Collection entries:
....

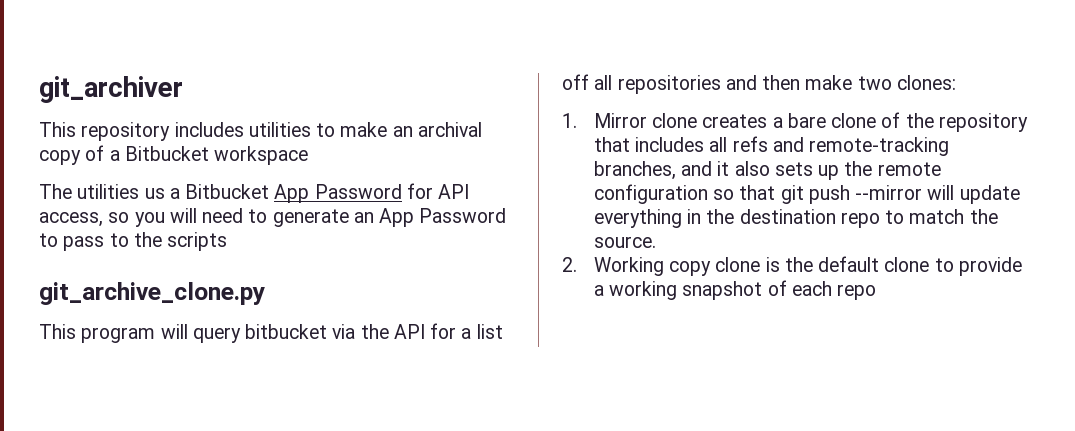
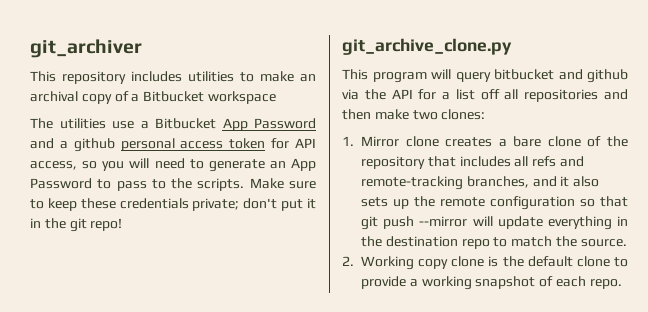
- The utilities us a Bitbucket App Password for API access, so you will need to generate an App Password to pass to the scripts
+ The utilities use a Bitbucket App Password and a github personal access token for API access, so you will need to generate an App Password to pass to the scripts. Make sure to keep these credentials private; don't put it in the git repo!
- This program will query bitbucket via the API for a list off all repositories and then make two clones:
+ This program will query bitbucket and github via the API for a list off all repositories and then make two clones:
- 2. Working copy clone is the default clone to provide a working snapshot of each repo
+ 2. Working copy clone is the default clone to provide a working snapshot of each repo.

....

Retype each line above exactly. Leave the images out.

- The utilities us a Bitbucket App Password for API access, so you will need to generate an App Password to pass to the scripts
+ The utilities use a Bitbucket App Password and a github personal access token for API access, so you will need to generate an App Password to pass to the scripts. Make sure to keep these credentials private; don't put it in the git repo!
- This program will query bitbucket via the API for a list off all repositories and then make two clones:
+ This program will query bitbucket and github via the API for a list off all repositories and then make two clones:
- 2. Working copy clone is the default clone to provide a working snapshot of each repo
+ 2. Working copy clone is the default clone to provide a working snapshot of each repo.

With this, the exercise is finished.